[Before-and-after change data]

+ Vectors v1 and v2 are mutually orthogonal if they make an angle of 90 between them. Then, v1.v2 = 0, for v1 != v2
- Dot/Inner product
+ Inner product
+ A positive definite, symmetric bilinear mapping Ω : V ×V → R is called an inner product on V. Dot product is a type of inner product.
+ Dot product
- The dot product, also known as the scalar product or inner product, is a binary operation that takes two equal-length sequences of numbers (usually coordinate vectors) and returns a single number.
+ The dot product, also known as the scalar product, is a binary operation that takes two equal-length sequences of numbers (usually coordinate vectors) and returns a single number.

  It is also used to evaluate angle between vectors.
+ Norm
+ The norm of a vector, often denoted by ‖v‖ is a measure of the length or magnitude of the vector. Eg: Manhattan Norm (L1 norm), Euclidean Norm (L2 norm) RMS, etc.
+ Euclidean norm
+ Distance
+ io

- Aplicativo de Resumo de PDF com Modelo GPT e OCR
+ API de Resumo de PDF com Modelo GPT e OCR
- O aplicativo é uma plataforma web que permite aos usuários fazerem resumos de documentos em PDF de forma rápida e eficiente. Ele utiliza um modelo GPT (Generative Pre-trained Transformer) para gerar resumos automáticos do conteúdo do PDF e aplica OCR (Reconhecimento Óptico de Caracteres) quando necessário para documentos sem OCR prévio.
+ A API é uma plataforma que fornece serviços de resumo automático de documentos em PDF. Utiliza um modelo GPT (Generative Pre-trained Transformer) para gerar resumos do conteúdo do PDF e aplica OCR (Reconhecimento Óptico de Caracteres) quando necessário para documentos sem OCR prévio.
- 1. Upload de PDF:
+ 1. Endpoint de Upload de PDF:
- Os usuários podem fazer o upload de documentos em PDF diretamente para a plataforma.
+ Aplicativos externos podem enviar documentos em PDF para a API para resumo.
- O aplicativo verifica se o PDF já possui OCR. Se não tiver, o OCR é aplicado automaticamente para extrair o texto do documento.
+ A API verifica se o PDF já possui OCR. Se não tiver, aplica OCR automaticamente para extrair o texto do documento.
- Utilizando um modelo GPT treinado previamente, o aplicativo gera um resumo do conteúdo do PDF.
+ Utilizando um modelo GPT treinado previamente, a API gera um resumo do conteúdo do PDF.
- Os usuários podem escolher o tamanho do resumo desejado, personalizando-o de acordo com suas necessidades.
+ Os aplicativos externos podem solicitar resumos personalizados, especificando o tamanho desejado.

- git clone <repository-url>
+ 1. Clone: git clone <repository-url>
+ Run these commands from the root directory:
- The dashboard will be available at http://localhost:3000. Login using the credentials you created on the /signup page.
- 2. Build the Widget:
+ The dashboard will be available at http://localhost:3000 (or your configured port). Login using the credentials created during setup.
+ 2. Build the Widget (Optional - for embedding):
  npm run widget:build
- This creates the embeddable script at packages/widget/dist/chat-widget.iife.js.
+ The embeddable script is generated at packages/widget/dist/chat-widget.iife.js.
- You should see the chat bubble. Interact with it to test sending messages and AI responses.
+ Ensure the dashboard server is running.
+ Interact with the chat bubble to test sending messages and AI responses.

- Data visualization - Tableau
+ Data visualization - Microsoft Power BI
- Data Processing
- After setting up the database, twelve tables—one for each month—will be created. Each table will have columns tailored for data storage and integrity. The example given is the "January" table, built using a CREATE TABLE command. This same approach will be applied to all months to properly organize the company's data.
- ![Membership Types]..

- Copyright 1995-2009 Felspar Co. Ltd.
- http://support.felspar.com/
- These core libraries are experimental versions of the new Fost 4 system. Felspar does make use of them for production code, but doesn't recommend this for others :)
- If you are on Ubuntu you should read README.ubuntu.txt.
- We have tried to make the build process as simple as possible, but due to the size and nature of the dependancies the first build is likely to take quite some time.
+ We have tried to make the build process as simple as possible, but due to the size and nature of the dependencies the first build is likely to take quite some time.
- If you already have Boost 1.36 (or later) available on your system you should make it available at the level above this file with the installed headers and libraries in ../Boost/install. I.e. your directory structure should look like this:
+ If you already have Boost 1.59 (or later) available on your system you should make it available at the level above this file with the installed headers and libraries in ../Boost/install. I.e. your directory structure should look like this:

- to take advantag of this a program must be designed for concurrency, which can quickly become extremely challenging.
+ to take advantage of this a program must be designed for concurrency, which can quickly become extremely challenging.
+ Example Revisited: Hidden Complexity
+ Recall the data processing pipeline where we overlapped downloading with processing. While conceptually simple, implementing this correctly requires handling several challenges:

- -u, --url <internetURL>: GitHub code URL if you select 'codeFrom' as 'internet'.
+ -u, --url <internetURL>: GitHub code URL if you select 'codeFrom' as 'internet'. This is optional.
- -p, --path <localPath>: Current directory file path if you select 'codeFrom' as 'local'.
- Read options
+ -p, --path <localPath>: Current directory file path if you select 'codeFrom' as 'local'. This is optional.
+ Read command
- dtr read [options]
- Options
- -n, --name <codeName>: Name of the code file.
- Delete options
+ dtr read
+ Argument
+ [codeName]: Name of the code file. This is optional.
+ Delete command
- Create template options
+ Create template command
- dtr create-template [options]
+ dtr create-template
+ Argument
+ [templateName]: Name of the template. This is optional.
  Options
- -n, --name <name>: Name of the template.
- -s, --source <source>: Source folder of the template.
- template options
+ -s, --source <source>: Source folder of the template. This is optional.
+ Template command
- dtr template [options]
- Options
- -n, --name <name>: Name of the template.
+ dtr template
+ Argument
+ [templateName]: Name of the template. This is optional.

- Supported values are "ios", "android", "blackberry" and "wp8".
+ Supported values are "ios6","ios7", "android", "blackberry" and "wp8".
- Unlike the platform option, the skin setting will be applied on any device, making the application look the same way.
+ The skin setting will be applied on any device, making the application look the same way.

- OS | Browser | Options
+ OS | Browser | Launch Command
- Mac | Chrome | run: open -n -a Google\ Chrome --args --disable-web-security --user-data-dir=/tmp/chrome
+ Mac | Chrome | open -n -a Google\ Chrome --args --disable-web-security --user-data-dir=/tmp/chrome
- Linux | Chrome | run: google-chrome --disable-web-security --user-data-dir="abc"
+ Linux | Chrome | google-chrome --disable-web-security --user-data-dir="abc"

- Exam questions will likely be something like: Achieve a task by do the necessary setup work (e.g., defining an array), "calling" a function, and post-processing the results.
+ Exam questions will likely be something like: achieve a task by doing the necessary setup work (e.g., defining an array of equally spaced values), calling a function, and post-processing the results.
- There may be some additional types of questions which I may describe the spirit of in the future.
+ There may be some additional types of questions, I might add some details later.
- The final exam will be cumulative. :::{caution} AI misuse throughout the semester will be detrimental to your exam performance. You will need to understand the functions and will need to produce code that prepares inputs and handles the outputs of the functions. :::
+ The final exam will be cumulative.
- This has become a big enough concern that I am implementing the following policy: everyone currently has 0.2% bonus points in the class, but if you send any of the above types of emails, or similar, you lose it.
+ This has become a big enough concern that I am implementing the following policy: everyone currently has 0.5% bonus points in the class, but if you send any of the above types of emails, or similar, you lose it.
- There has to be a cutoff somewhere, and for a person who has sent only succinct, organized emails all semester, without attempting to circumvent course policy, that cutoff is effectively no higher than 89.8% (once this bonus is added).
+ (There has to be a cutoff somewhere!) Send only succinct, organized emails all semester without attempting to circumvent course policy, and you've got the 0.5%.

## ABOUT THIS TASK
Could you copy out the data in full, exactly as it is written?

## RESULT
+ Vectors v1 and v2 are mutually orthogonal if they make an angle of 90 between them. Then, v1.v2 = 0, for v1 != v2
- Dot/Inner product
+ Inner product
+ A positive definite, symmetric bilinear mapping Ω : V ×V → R is called an inner product on V. Dot product is a type of inner product.
+ Dot product
- The dot product, also known as the scalar product or inner product, is a binary operation that takes two equal-length sequences of numbers (usually coordinate vectors) and returns a single number.
+ The dot product, also known as the scalar product, is a binary operation that takes two equal-length sequences of numbers (usually coordinate vectors) and returns a single number.

  It is also used to evaluate angle between vectors.
+ Norm
+ The norm of a vector, often denoted by ‖v‖ is a measure of the length or magnitude of the vector. Eg: Manhattan Norm (L1 norm), Euclidean Norm (L2 norm) RMS, etc.
+ Euclidean norm
+ Distance
+ io

- Aplicativo de Resumo de PDF com Modelo GPT e OCR
+ API de Resumo de PDF com Modelo GPT e OCR
- O aplicativo é uma plataforma web que permite aos usuários fazerem resumos de documentos em PDF de forma rápida e eficiente. Ele utiliza um modelo GPT (Generative Pre-trained Transformer) para gerar resumos automáticos do conteúdo do PDF e aplica OCR (Reconhecimento Óptico de Caracteres) quando necessário para documentos sem OCR prévio.
+ A API é uma plataforma que fornece serviços de resumo automático de documentos em PDF. Utiliza um modelo GPT (Generative Pre-trained Transformer) para gerar resumos do conteúdo do PDF e aplica OCR (Reconhecimento Óptico de Caracteres) quando necessário para documentos sem OCR prévio.
- 1. Upload de PDF:
+ 1. Endpoint de Upload de PDF:
- Os usuários podem fazer o upload de documentos em PDF diretamente para a plataforma.
+ Aplicativos externos podem enviar documentos em PDF para a API para resumo.
- O aplicativo verifica se o PDF já possui OCR. Se não tiver, o OCR é aplicado automaticamente para extrair o texto do documento.
+ A API verifica se o PDF já possui OCR. Se não tiver, aplica OCR automaticamente para extrair o texto do documento.
- Utilizando um modelo GPT treinado previamente, o aplicativo gera um resumo do conteúdo do PDF.
+ Utilizando um modelo GPT treinado previamente, a API gera um resumo do conteúdo do PDF.
- Os usuários podem escolher o tamanho do resumo desejado, personalizando-o de acordo com suas necessidades.
+ Os aplicativos externos podem solicitar resumos personalizados, especificando o tamanho desejado.

- git clone <repository-url>
+ 1. Clone: git clone <repository-url>
+ Run these commands from the root directory:
- The dashboard will be available at http://localhost:3000. Login using the credentials you created on the /signup page.
- 2. Build the Widget:
+ The dashboard will be available at http://localhost:3000 (or your configured port). Login using the credentials created during setup.
+ 2. Build the Widget (Optional - for embedding):
  npm run widget:build
- This creates the embeddable script at packages/widget/dist/chat-widget.iife.js.
+ The embeddable script is generated at packages/widget/dist/chat-widget.iife.js.
- You should see the chat bubble. Interact with it to test sending messages and AI responses.
+ Ensure the dashboard server is running.
+ Interact with the chat bubble to test sending messages and AI responses.

- Data visualization - Tableau
+ Data visualization - Microsoft Power BI
- Data Processing
- After setting up the database, twelve tables—one for each month—will be created. Each table will have columns tailored for data storage and integrity. The example given is the "January" table, built using a CREATE TABLE command. This same approach will be applied to all months to properly organize the company's data.
- ![Membership Types]..

- Copyright 1995-2009 Felspar Co. Ltd.
- http://support.felspar.com/
- These core libraries are experimental versions of the new Fost 4 system. Felspar does make use of them for production code, but doesn't recommend this for others :)
- If you are on Ubuntu you should read README.ubuntu.txt.
- We have tried to make the build process as simple as possible, but due to the size and nature of the dependancies the first build is likely to take quite some time.
+ We have tried to make the build process as simple as possible, but due to the size and nature of the dependencies the first build is likely to take quite some time.
- If you already have Boost 1.36 (or later) available on your system you should make it available at the level above this file with the installed headers and libraries in ../Boost/install. I.e. your directory structure should look like this:
+ If you already have Boost 1.59 (or later) available on your system you should make it available at the level above this file with the installed headers and libraries in ../Boost/install. I.e. your directory structure should look like this:

- to take advantag of this a program must be designed for concurrency, which can quickly become extremely challenging.
+ to take advantage of this a program must be designed for concurrency, which can quickly become extremely challenging.
+ Example Revisited: Hidden Complexity
+ Recall the data processing pipeline where we overlapped downloading with processing. While conceptually simple, implementing this correctly requires handling several challenges:

- -u, --url <internetURL>: GitHub code URL if you select 'codeFrom' as 'internet'.
+ -u, --url <internetURL>: GitHub code URL if you select 'codeFrom' as 'internet'. This is optional.
- -p, --path <localPath>: Current directory file path if you select 'codeFrom' as 'local'.
- Read options
+ -p, --path <localPath>: Current directory file path if you select 'codeFrom' as 'local'. This is optional.
+ Read command
- dtr read [options]
- Options
- -n, --name <codeName>: Name of the code file.
- Delete options
+ dtr read
+ Argument
+ [codeName]: Name of the code file. This is optional.
+ Delete command
- Create template options
+ Create template command
- dtr create-template [options]
+ dtr create-template
+ Argument
+ [templateName]: Name of the template. This is optional.
  Options
- -n, --name <name>: Name of the template.
- -s, --source <source>: Source folder of the template.
- template options
+ -s, --source <source>: Source folder of the template. This is optional.
+ Template command
- dtr template [options]
- Options
- -n, --name <name>: Name of the template.
+ dtr template
+ Argument
+ [templateName]: Name of the template. This is optional.

- Supported values are "ios", "android", "blackberry" and "wp8".
+ Supported values are "ios6","ios7", "android", "blackberry" and "wp8".
- Unlike the platform option, the skin setting will be applied on any device, making the application look the same way.
+ The skin setting will be applied on any device, making the application look the same way.

- OS | Browser | Options
+ OS | Browser | Launch Command
- Mac | Chrome | run: open -n -a Google\ Chrome --args --disable-web-security --user-data-dir=/tmp/chrome
+ Mac | Chrome | open -n -a Google\ Chrome --args --disable-web-security --user-data-dir=/tmp/chrome
- Linux | Chrome | run: google-chrome --disable-web-security --user-data-dir="abc"
+ Linux | Chrome | google-chrome --disable-web-security --user-data-dir="abc"

- Exam questions will likely be something like: Achieve a task by do the necessary setup work (e.g., defining an array), "calling" a function, and post-processing the results.
+ Exam questions will likely be something like: achieve a task by doing the necessary setup work (e.g., defining an array of equally spaced values), calling a function, and post-processing the results.
- There may be some additional types of questions which I may describe the spirit of in the future.
+ There may be some additional types of questions, I might add some details later.
- The final exam will be cumulative. :::{caution} AI misuse throughout the semester will be detrimental to your exam performance. You will need to understand the functions and will need to produce code that prepares inputs and handles the outputs of the functions. :::
+ The final exam will be cumulative.
- This has become a big enough concern that I am implementing the following policy: everyone currently has 0.2% bonus points in the class, but if you send any of the above types of emails, or similar, you lose it.
+ This has become a big enough concern that I am implementing the following policy: everyone currently has 0.5% bonus points in the class, but if you send any of the above types of emails, or similar, you lose it.
- There has to be a cutoff somewhere, and for a person who has sent only succinct, organized emails all semester, without attempting to circumvent course policy, that cutoff is effectively no higher than 89.8% (once this bonus is added).
+ (There has to be a cutoff somewhere!) Send only succinct, organized emails all semester without attempting to circumvent course policy, and you've got the 0.5%.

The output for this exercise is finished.